Your goal ▸
The required output is a verbatim transcription of the listing, pictures excluded.

[[ Record extracts open ]]

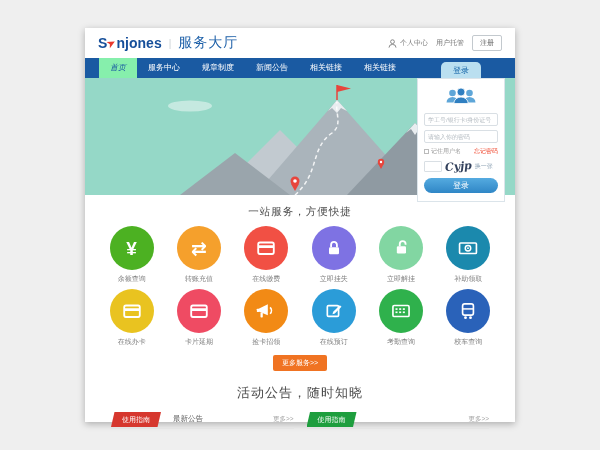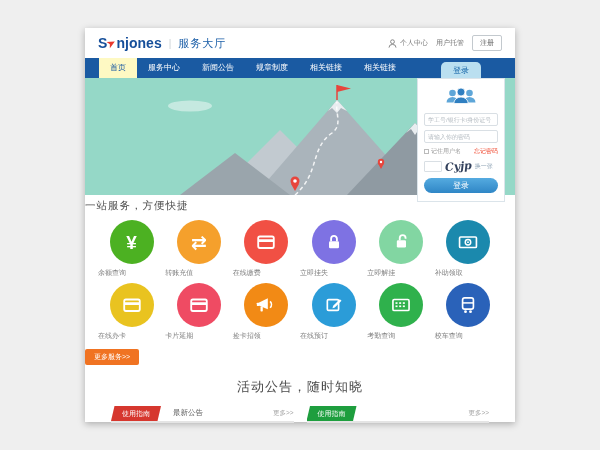--- a/index.html
+++ b/index.html
@@ -13,7 +13,7 @@
   .logo { font-size:14px; font-weight:bold; color:#164f9a; white-space:nowrap; }
   .logo-arrow { color:#e8392e; font-size:11px; display:inline-block; transform:rotate(-28deg) translateY(-1px); }
   .logo-divider { color:#ccd2d6; font-size:10px; margin:0 7px; }
-  .site-name { color:#1c5fa8; font-size:11px; letter-spacing:1px; }
+  .site-name { color:#1c5fa8; font-size:14px; letter-spacing:1px; }
   .header-right { margin-left:auto; display:flex; align-items:center; gap:8px; font-size:7px; color:#777; }
   .person-icon { display:inline-block; margin-right:-5px; }
   .register-btn { border:1px solid #c3c9ce; border-radius:2px; padding:2px 7px; color:#666; cursor:pointer; background:#fff; }

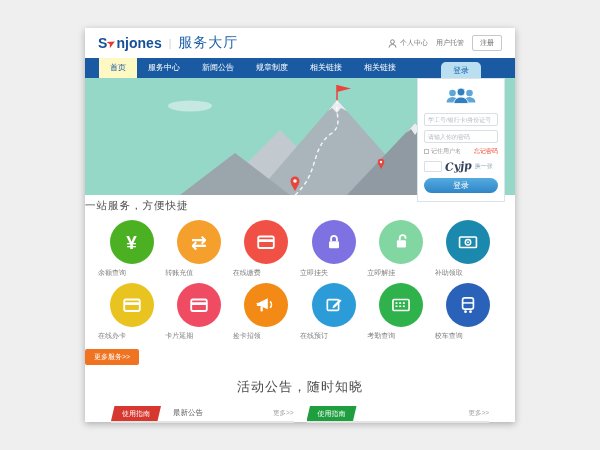--- a/index.html
+++ b/index.html
@@ -21,7 +21,7 @@
   
   .nav { height:20px; background:#1a5aa2; display:flex; padding-left:14px; }
   .nav-item { line-height:20px; padding:0 11px; font-size:8px; color:#fff; cursor:pointer; }
-  .nav-item.active { background:#fef9c3; color:#1a5aa2; }
+  .nav-item.active { background:#86efac; color:#1a5aa2;font-style:italic; }
 
   
   .banner { height:117px; background:#95d8c7; position:relative; overflow:visible; }

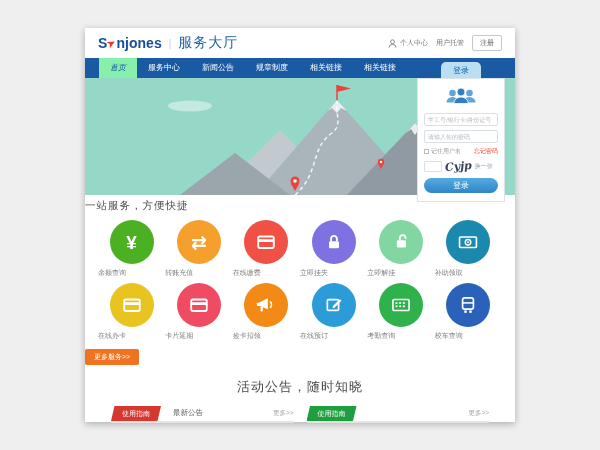--- a/index.html
+++ b/index.html
@@ -90,8 +90,8 @@
   <div class="nav">
     <div class="nav-item active">首页</div>
     <div class="nav-item">服务中心</div>
+    <div class="nav-item">规章制度</div>
     <div class="nav-item">新闻公告</div>
-    <div class="nav-item">规章制度</div>
     <div class="nav-item">相关链接</div>
     <div class="nav-item">相关链接</div>
   </div>

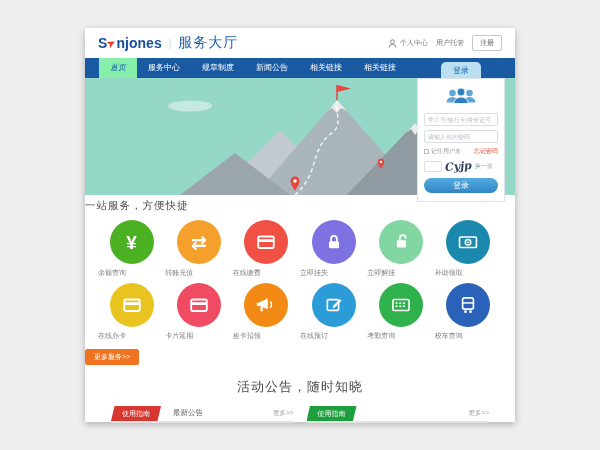--- a/index.html
+++ b/index.html
@@ -48,7 +48,7 @@
   .login-submit { height:15px; border-radius:8px; background:linear-gradient(#55abe0,#2f86c6); color:#fff; text-align:center; line-height:15px; font-size:8px; cursor:pointer; }
 
   
-  .services { padding-top:4px; }
+  .services { text-align:center; padding-top:10px; }
   .section-title { font-size:10.5px; color:#4c4c4c; letter-spacing:1px; }
   .services-grid { width:404px; margin:7px auto 0; display:grid; grid-template-columns:repeat(6,1fr); row-gap:5px; }
   .service-item { cursor:pointer; }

[[ Record extracts closed ]]

Your response ▸
--- a/index.html
+++ b/index.html
@@ -13,7 +13,7 @@
   .logo { font-size:14px; font-weight:bold; color:#164f9a; white-space:nowrap; }
   .logo-arrow { color:#e8392e; font-size:11px; display:inline-block; transform:rotate(-28deg) translateY(-1px); }
   .logo-divider { color:#ccd2d6; font-size:10px; margin:0 7px; }
-  .site-name { color:#1c5fa8; font-size:11px; letter-spacing:1px; }
+  .site-name { color:#1c5fa8; font-size:14px; letter-spacing:1px; }
   .header-right { margin-left:auto; display:flex; align-items:center; gap:8px; font-size:7px; color:#777; }
   .person-icon { display:inline-block; margin-right:-5px; }
   .register-btn { border:1px solid #c3c9ce; border-radius:2px; padding:2px 7px; color:#666; cursor:pointer; background:#fff; }

--- a/index.html
+++ b/index.html
@@ -21,7 +21,7 @@
   
   .nav { height:20px; background:#1a5aa2; display:flex; padding-left:14px; }
   .nav-item { line-height:20px; padding:0 11px; font-size:8px; color:#fff; cursor:pointer; }
-  .nav-item.active { background:#fef9c3; color:#1a5aa2; }
+  .nav-item.active { background:#86efac; color:#1a5aa2;font-style:italic; }
 
   
   .banner { height:117px; background:#95d8c7; position:relative; overflow:visible; }

--- a/index.html
+++ b/index.html
@@ -90,8 +90,8 @@
   <div class="nav">
     <div class="nav-item active">首页</div>
     <div class="nav-item">服务中心</div>
+    <div class="nav-item">规章制度</div>
     <div class="nav-item">新闻公告</div>
-    <div class="nav-item">规章制度</div>
     <div class="nav-item">相关链接</div>
     <div class="nav-item">相关链接</div>
   </div>

--- a/index.html
+++ b/index.html
@@ -48,7 +48,7 @@
   .login-submit { height:15px; border-radius:8px; background:linear-gradient(#55abe0,#2f86c6); color:#fff; text-align:center; line-height:15px; font-size:8px; cursor:pointer; }
 
   
-  .services { padding-top:4px; }
+  .services { text-align:center; padding-top:10px; }
   .section-title { font-size:10.5px; color:#4c4c4c; letter-spacing:1px; }
   .services-grid { width:404px; margin:7px auto 0; display:grid; grid-template-columns:repeat(6,1fr); row-gap:5px; }
   .service-item { cursor:pointer; }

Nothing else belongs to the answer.